2002 OPEN FORUM Abstracts
Use of a pressure manometer during manual ventilation: A bench Study
Dennis Yetsko RRT, Damian Craig MS, Michael Gentile RRT. Duke University Medical Center, Durham, NC
Introduction: The medical literature has substantiated ventilator induced lung injury with high peak inflation pressures (PIP?s). However, lung injury during ventilation with a manual resusitator bag is not well defined. We hypothesize that use of an inline pressure manometer in a manual resuscitation bag would result in more consistent PIP?s than not using a manometer.

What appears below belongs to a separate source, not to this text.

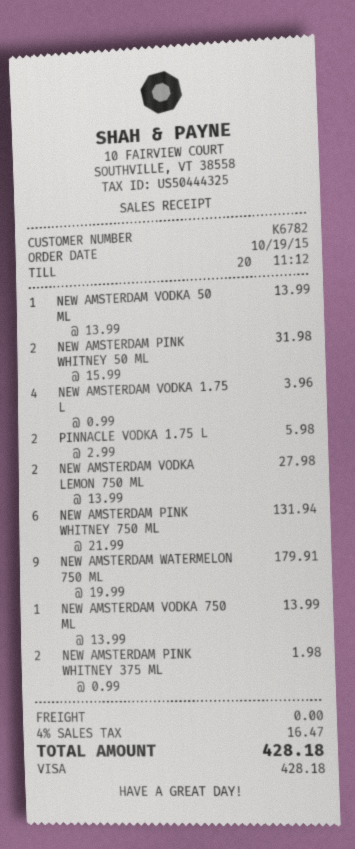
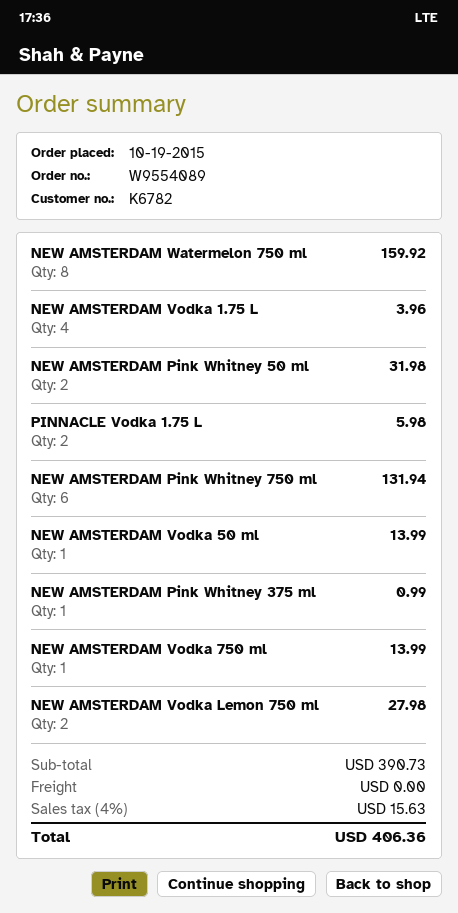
NEW AMSTERDAM WATERMELON 750 ML: 9 for 179.91 -> 8 for 159.92
NEW AMSTERDAM PINK WHITNEY 375 ML: 2 for 1.98 -> 1 for 0.99
tax: 4% = 16.47 -> 4% = 15.63
total: 428.18 -> 406.36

Methods: We tested twenty Respiratory Care Practitioners (RCPs). All subjects were instructed to ventilate a test lung (PMG 3000, Ingmar Medical, Pittsburgh, PA) for two minutes with a PIP of 35cm H20 and respiratory rate of 20 breaths per minute using an adult manual resuscitation bag with and without a pressure manometer in random order. PIPs were measured by a pressure differential pneumotachometer (NICO, Novamterix Medical Systems, Wallingford, CT). All PIP data were blinded from the RCPs.
Results: Mean PIPs and standard deviation for each RCP were calculated. (Figure 1)
Conclusions: We conclude that PIPs are more consistent when RCPs utilize an inline pressure manometer during ventilation with a manual resuscitation bag. This may help RCPs avoid high PIPs while using manual resuscitation bag.